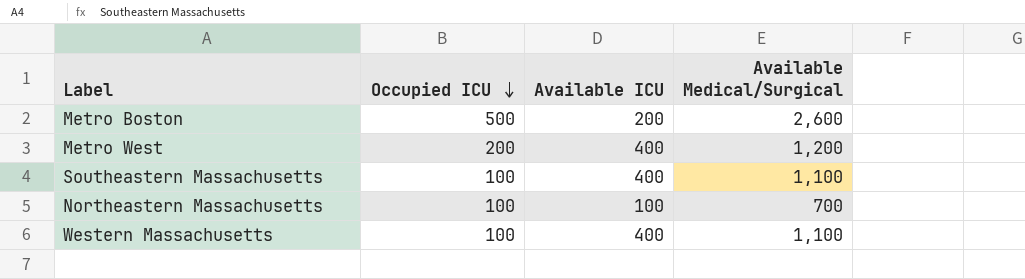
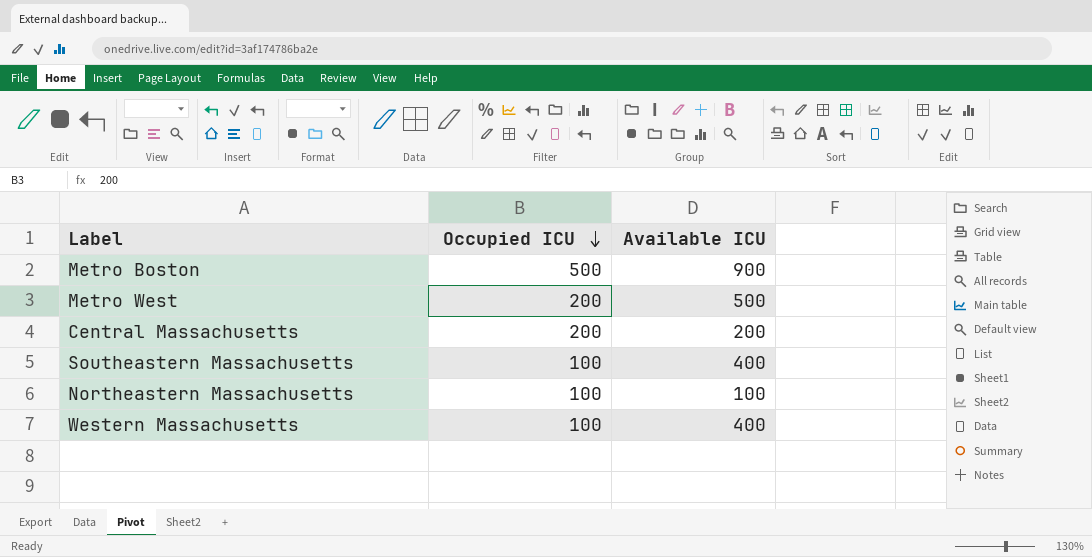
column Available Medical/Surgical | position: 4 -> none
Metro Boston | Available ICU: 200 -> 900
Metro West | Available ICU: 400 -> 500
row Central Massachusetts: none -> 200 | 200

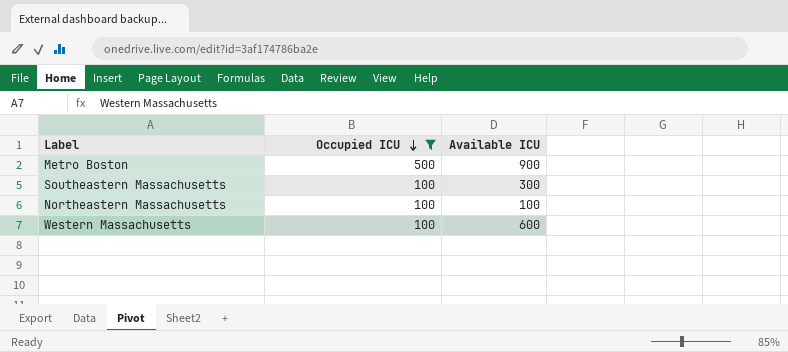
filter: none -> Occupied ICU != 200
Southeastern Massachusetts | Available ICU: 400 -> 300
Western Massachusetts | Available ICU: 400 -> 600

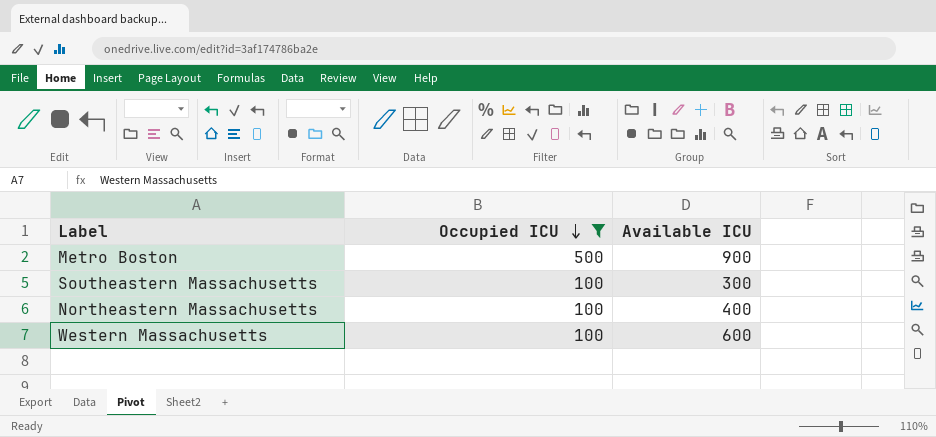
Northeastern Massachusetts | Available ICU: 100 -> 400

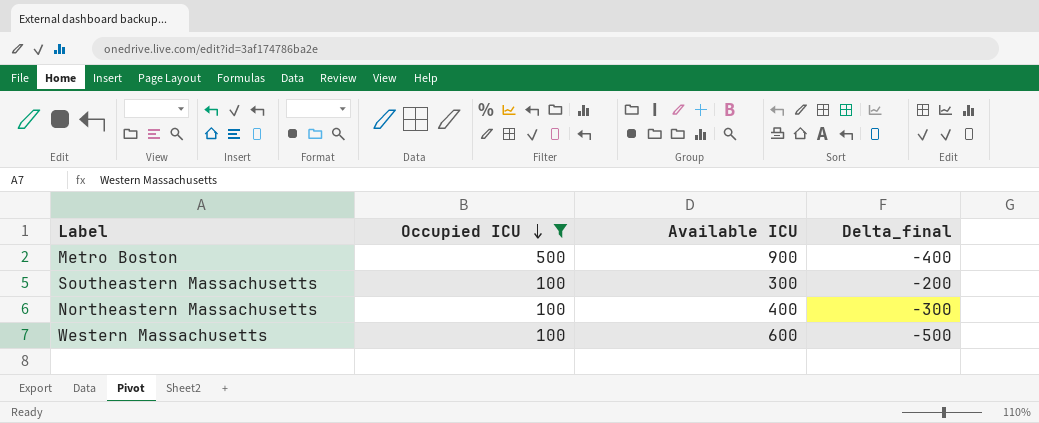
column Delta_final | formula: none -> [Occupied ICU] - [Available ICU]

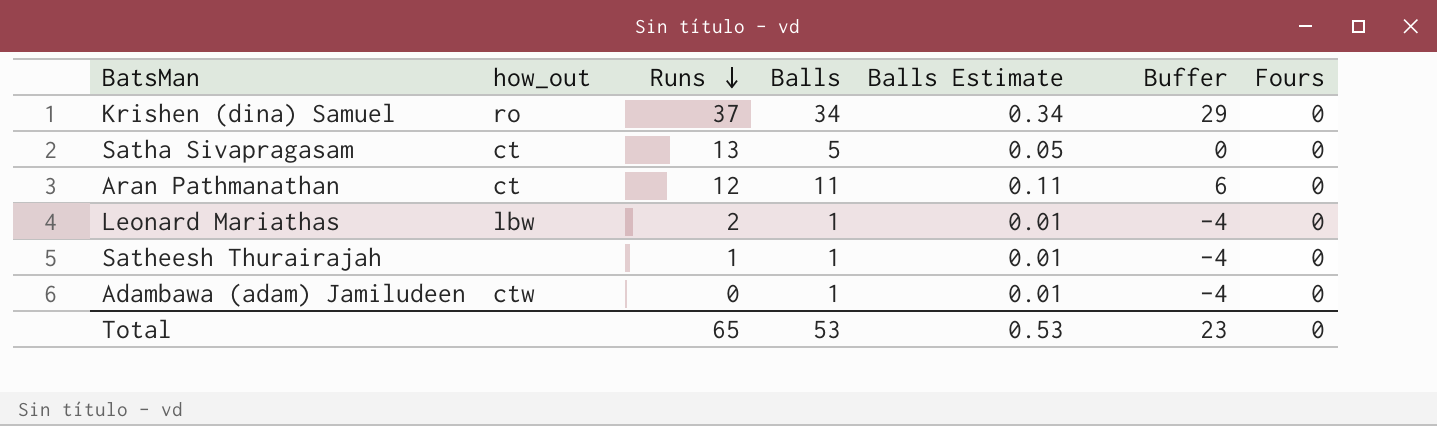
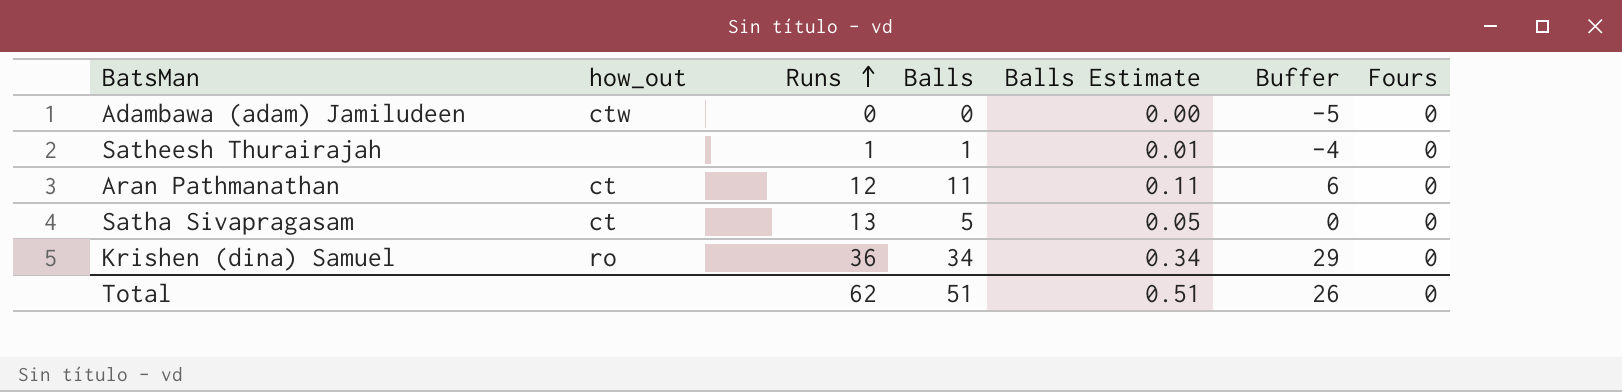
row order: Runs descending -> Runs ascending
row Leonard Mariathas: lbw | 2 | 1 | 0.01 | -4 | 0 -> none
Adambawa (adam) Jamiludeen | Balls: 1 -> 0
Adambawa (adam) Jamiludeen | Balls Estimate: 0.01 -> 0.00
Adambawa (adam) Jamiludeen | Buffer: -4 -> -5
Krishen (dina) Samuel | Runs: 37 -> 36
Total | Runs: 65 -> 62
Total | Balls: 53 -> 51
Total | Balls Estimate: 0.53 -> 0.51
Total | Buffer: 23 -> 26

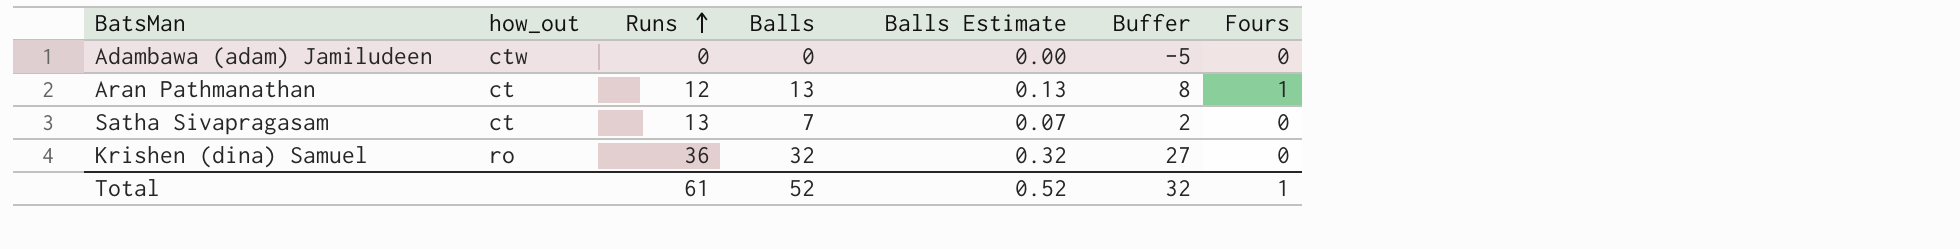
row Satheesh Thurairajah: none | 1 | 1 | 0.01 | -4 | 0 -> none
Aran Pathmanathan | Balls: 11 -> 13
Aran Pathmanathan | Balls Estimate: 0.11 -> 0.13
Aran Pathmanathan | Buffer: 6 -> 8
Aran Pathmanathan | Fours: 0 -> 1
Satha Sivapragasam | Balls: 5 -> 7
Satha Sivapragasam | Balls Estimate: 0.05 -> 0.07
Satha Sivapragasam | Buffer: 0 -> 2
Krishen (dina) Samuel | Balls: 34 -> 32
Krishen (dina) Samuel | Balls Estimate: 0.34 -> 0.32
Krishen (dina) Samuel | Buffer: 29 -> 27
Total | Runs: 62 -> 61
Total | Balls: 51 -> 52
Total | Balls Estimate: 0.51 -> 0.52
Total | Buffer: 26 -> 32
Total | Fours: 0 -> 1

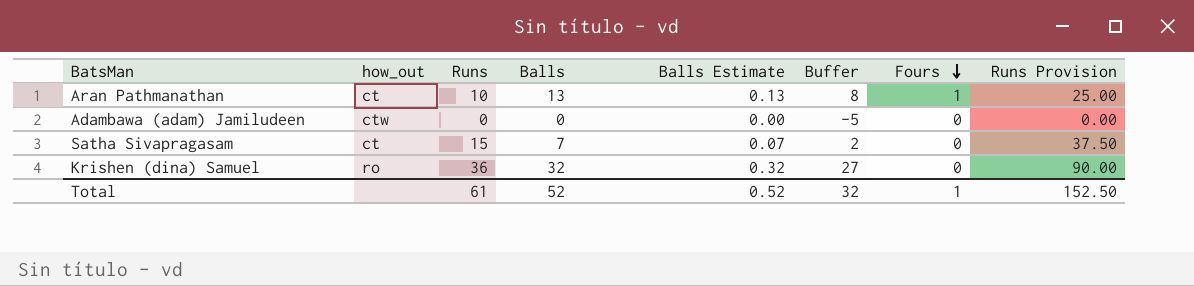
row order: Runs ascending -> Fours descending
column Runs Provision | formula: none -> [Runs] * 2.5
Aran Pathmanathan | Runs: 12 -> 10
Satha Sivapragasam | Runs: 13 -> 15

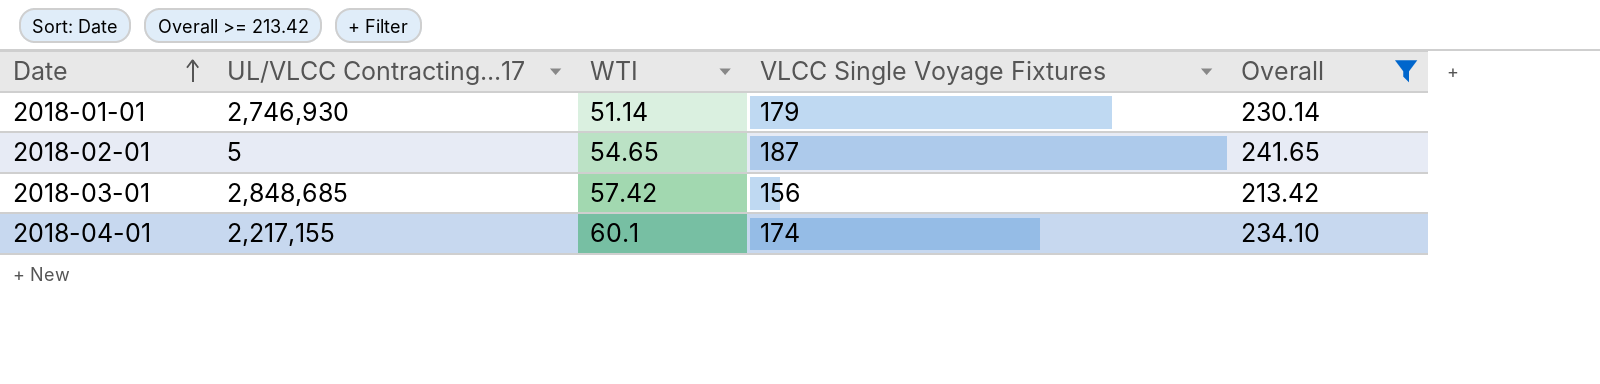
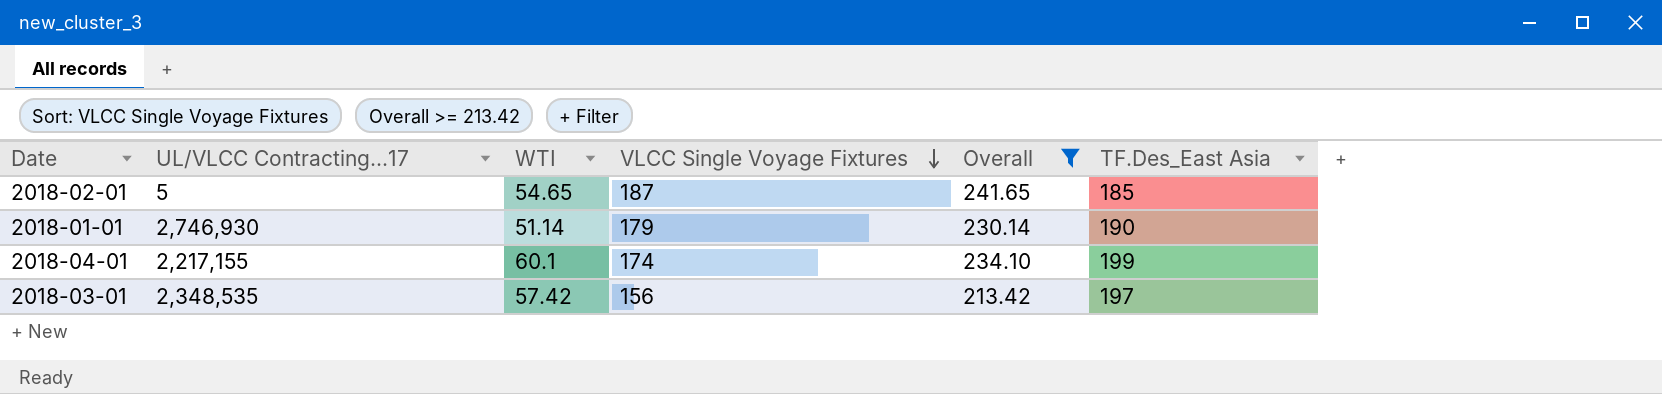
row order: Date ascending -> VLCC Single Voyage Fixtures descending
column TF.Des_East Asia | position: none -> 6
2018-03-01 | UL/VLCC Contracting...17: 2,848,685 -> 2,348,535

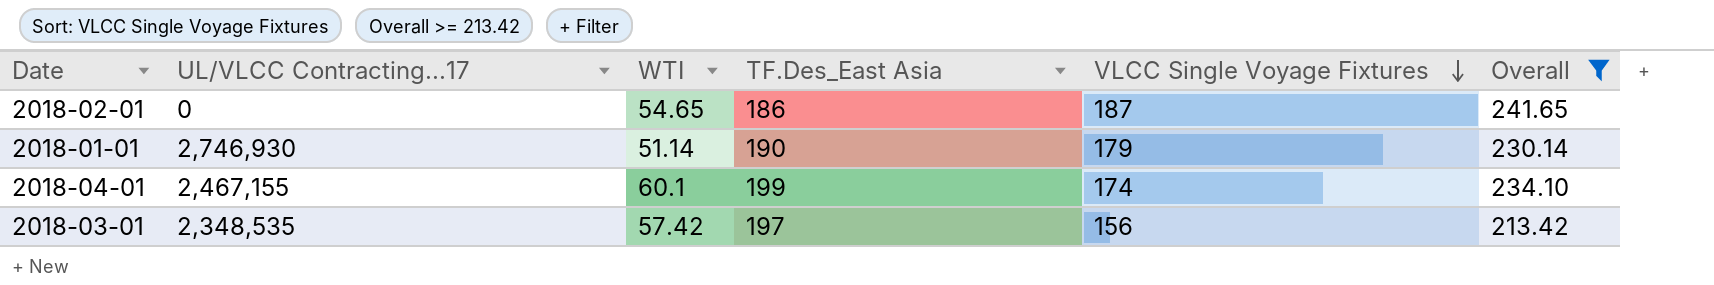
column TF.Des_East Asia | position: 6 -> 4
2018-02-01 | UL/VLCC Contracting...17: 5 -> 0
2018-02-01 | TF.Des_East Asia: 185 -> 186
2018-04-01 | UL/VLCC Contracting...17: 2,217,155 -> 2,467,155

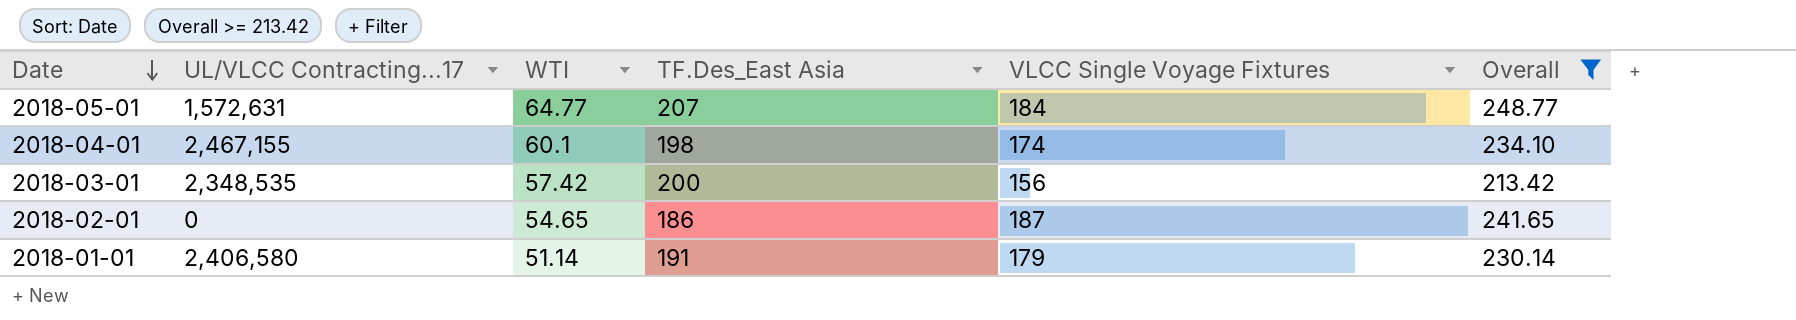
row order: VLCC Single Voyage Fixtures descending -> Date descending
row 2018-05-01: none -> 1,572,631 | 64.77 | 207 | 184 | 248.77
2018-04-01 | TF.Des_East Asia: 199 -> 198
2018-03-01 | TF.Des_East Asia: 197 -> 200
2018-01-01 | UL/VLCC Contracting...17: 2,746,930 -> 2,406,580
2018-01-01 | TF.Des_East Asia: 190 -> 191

■ ■ ■

◆ The task:
Return the material exactly as given, apart from the pictures.

◆ Final answer:
column Available Medical/Surgical | position: 4 -> none
Metro Boston | Available ICU: 200 -> 900
Metro West | Available ICU: 400 -> 500
row Central Massachusetts: none -> 200 | 200

filter: none -> Occupied ICU != 200
Southeastern Massachusetts | Available ICU: 400 -> 300
Western Massachusetts | Available ICU: 400 -> 600

Northeastern Massachusetts | Available ICU: 100 -> 400

column Delta_final | formula: none -> [Occupied ICU] - [Available ICU]

row order: Runs descending -> Runs ascending
row Leonard Mariathas: lbw | 2 | 1 | 0.01 | -4 | 0 -> none
Adambawa (adam) Jamiludeen | Balls: 1 -> 0
Adambawa (adam) Jamiludeen | Balls Estimate: 0.01 -> 0.00
Adambawa (adam) Jamiludeen | Buffer: -4 -> -5
Krishen (dina) Samuel | Runs: 37 -> 36
Total | Runs: 65 -> 62
Total | Balls: 53 -> 51
Total | Balls Estimate: 0.53 -> 0.51
Total | Buffer: 23 -> 26

row Satheesh Thurairajah: none | 1 | 1 | 0.01 | -4 | 0 -> none
Aran Pathmanathan | Balls: 11 -> 13
Aran Pathmanathan | Balls Estimate: 0.11 -> 0.13
Aran Pathmanathan | Buffer: 6 -> 8
Aran Pathmanathan | Fours: 0 -> 1
Satha Sivapragasam | Balls: 5 -> 7
Satha Sivapragasam | Balls Estimate: 0.05 -> 0.07
Satha Sivapragasam | Buffer: 0 -> 2
Krishen (dina) Samuel | Balls: 34 -> 32
Krishen (dina) Samuel | Balls Estimate: 0.34 -> 0.32
Krishen (dina) Samuel | Buffer: 29 -> 27
Total | Runs: 62 -> 61
Total | Balls: 51 -> 52
Total | Balls Estimate: 0.51 -> 0.52
Total | Buffer: 26 -> 32
Total | Fours: 0 -> 1

row order: Runs ascending -> Fours descending
column Runs Provision | formula: none -> [Runs] * 2.5
Aran Pathmanathan | Runs: 12 -> 10
Satha Sivapragasam | Runs: 13 -> 15

row order: Date ascending -> VLCC Single Voyage Fixtures descending
column TF.Des_East Asia | position: none -> 6
2018-03-01 | UL/VLCC Contracting...17: 2,848,685 -> 2,348,535

column TF.Des_East Asia | position: 6 -> 4
2018-02-01 | UL/VLCC Contracting...17: 5 -> 0
2018-02-01 | TF.Des_East Asia: 185 -> 186
2018-04-01 | UL/VLCC Contracting...17: 2,217,155 -> 2,467,155

row order: VLCC Single Voyage Fixtures descending -> Date descending
row 2018-05-01: none -> 1,572,631 | 64.77 | 207 | 184 | 248.77
2018-04-01 | TF.Des_East Asia: 199 -> 198
2018-03-01 | TF.Des_East Asia: 197 -> 200
2018-01-01 | UL/VLCC Contracting...17: 2,746,930 -> 2,406,580
2018-01-01 | TF.Des_East Asia: 190 -> 191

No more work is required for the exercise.